Kara bahtlı Şiiri - Ahmet Kesici

Ahmet Kesici
36

ŞİİR


1

TAKİPÇİ

Kara bahtlı

Belediye otobüsünde bir çocuk,
yaşlı bir adama oturması için yer vermez.
Otobüsteki insanlar,
''zamane gençliği saygısız''diyerek ayıplarlar genç çocuğu.

Çocuk hafiften dönerek,
siz hiç okula gitmeniz gerekirken
bir tamir atölyesine çırak olarak verildiniz mi.?
Hem de ''eti senin kemiği benim usta''
deyip giden babanızın ardında kaldı mı gözleriniz.?

Mesai gecelerinde,
uykusuzluktan yanlış cıvatayı sıkınca,
ustanızdan küfür yediniz mi.?
Son otobüsü de kaçırınca,
evinize kadar yayan yürüdünüz mü ki.?

Her gece döndüğünüzde yorgun bedeninizle fakir evinize
kireç boyalı odanızın yoksul divanına yükleyip hakir bedeninizi
gözlerinizi tavana dikip, mutlu olmak için hayaller kurdunuz mu ki.?

Sizin yaptığınız,
sevgisiz büyümüş birinden saygı beklemektir sadece.

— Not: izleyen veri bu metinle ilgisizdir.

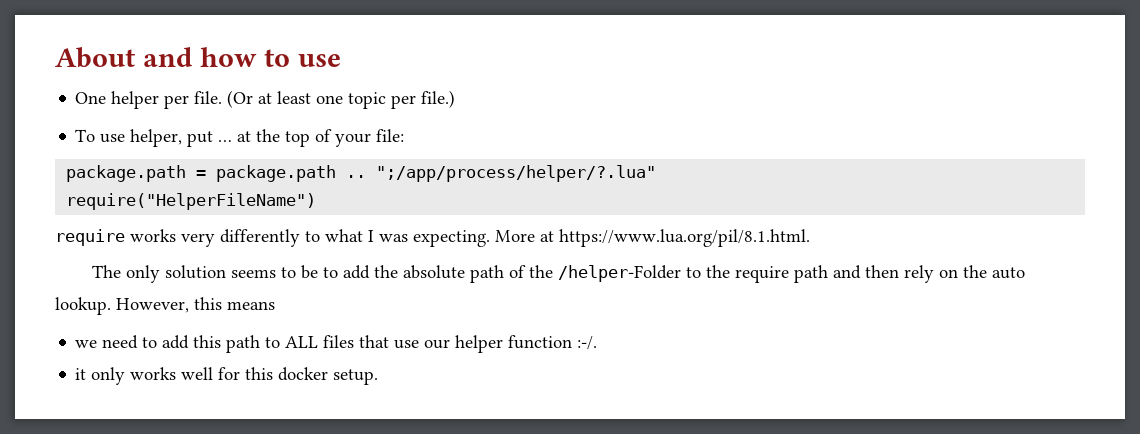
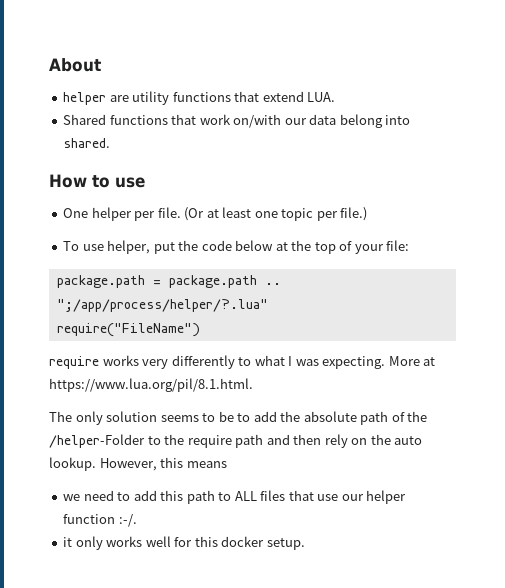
- About and how to use
+ About
+ helper are utility functions that extend LUA.
+ Shared functions that work on/with our data belong into shared.
+ How to use
- To use helper, put … at the top of your file:
+ To use helper, put the code below at the top of your file:
- require("HelperFileName")
+ require("FileName")

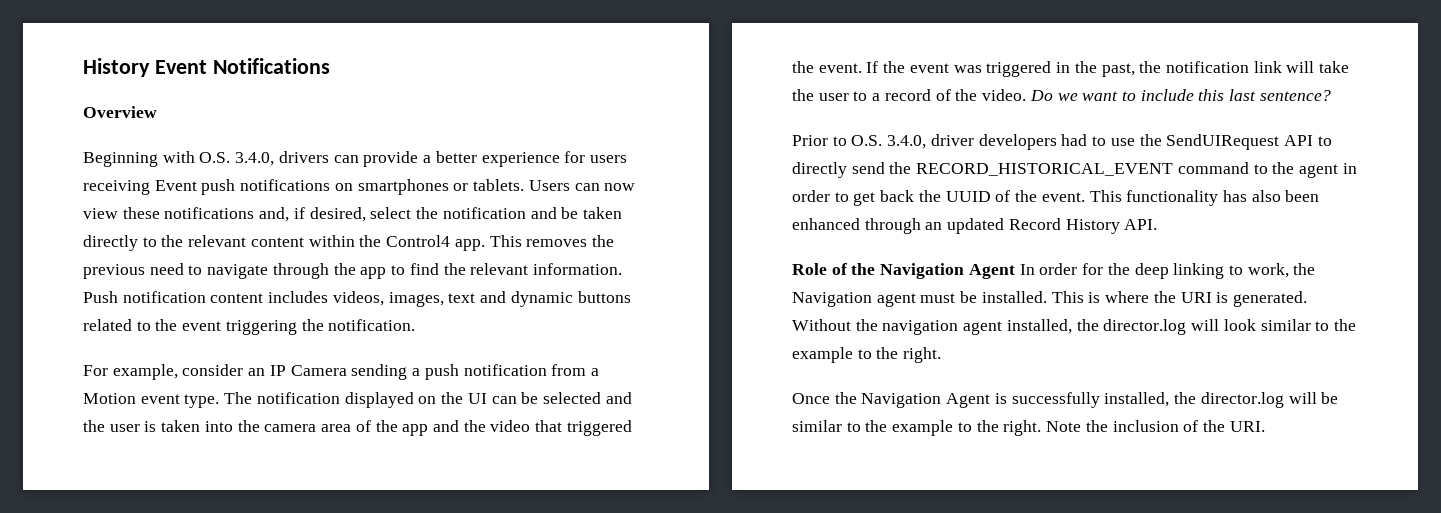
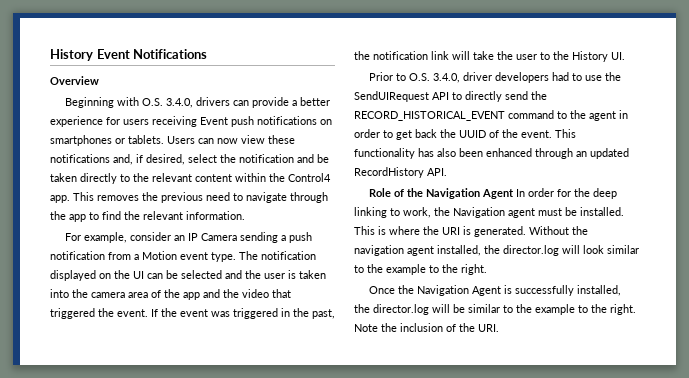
- Push notification content includes videos, images, text and dynamic buttons related to the event triggering the notification.
- If the event was triggered in the past, the notification link will take the user to a record of the video. Do we want to include this last sentence?
+ If the event was triggered in the past, the notification link will take the user to the History UI.
- This functionality has also been enhanced through an updated Record History API.
+ This functionality has also been enhanced through an updated RecordHistory API.

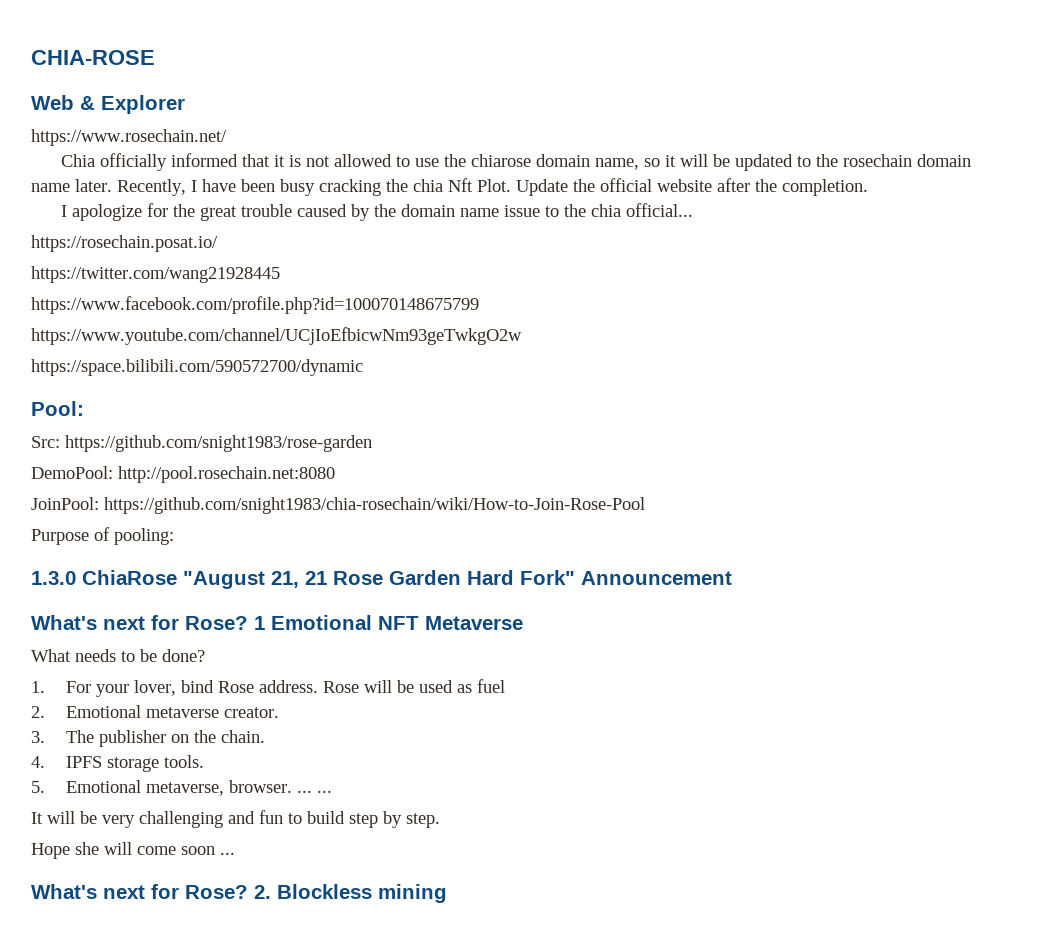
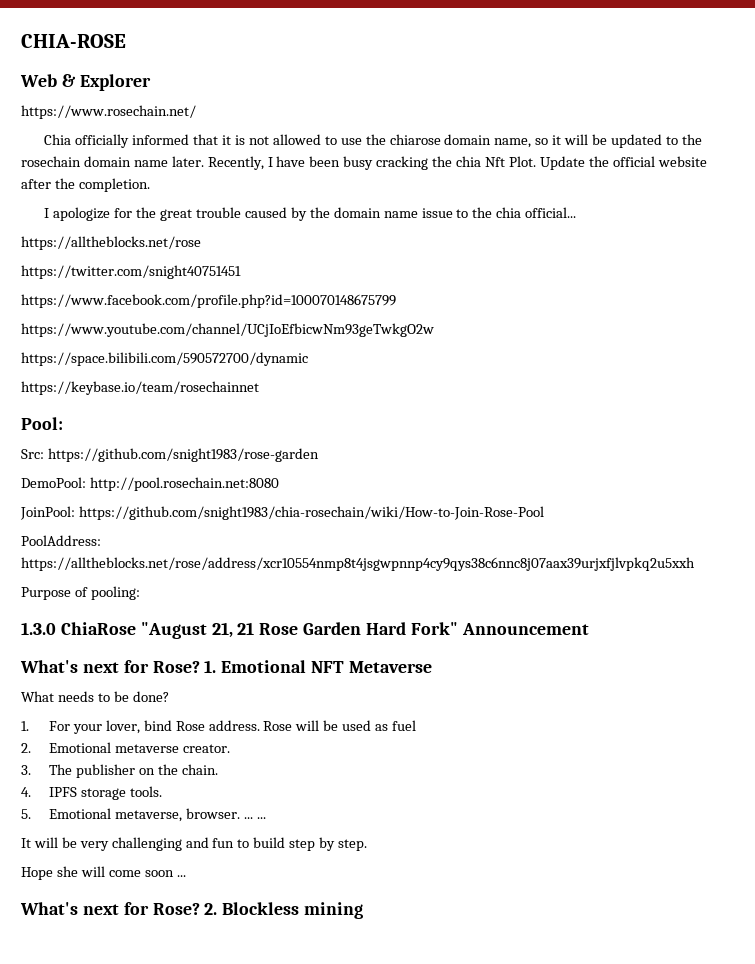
- https://rosechain.posat.io/
- https://twitter.com/wang21928445
+ https://alltheblocks.net/rose
+ https://twitter.com/snight40751451
+ https://keybase.io/team/rosechainnet
+ PoolAddress: https://alltheblocks.net/rose/address/xcr10554nmp8t4jsgwpnnp4cy9qys38c6nnc8j07aax39urjxfjlvpkq2u5xxh
- 1 Emotional NFT Metaverse
+ 1. Emotional NFT Metaverse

Hem ben o kadar saygısız değilim.
Buyur amca otur yerime.
Kusura bakma görmedim seni.
Gözlerim dalıp gitmiş.
Yüreğim acıya gönül vermiş.

Hem bakın yaşım daha 16
Hangi kız sever beni ha.?
Hangi güzel yüreğini açar bana.?
Bakın ellerim kara, yüzüm kara
gönlüm kalbim bembeyaz ama, bahtım kara.

Hem ben
O okulların, sınıflarındaki kara tahtalarına bir şeyler yazmadım.
O tahta sıralarda oturmadım.
Rengi mühim değil güzel bir çantam,
kitabım, kalemim, defterim olmadı.

Bana okumayı yazmayı
komşumuz emekli Öğretmen bahtiyar efendi öğretti.
''Okusaydın büyük adam olurdun sen evlat’’ derdi.

Karne günlerin de,
sınıfını geçen çocuklara karne hediyesi bisiklet alırdı babaları.
Ne kadar ellerde ki bembeyaz karnelerde olsa da gönlüm,
bisikletin parlayan jantların da kalırdı gözüm.
Ve biraz daha büyürdü içimde sessiz kalmış hüznüm.

Biliyormusunuz?
Kızardım dünyanın güzelliklerine.
Kızardım baharın yazın gelmesine.
Ve bozulurdum arkadaşlarımın beni bırakıp gitmesine.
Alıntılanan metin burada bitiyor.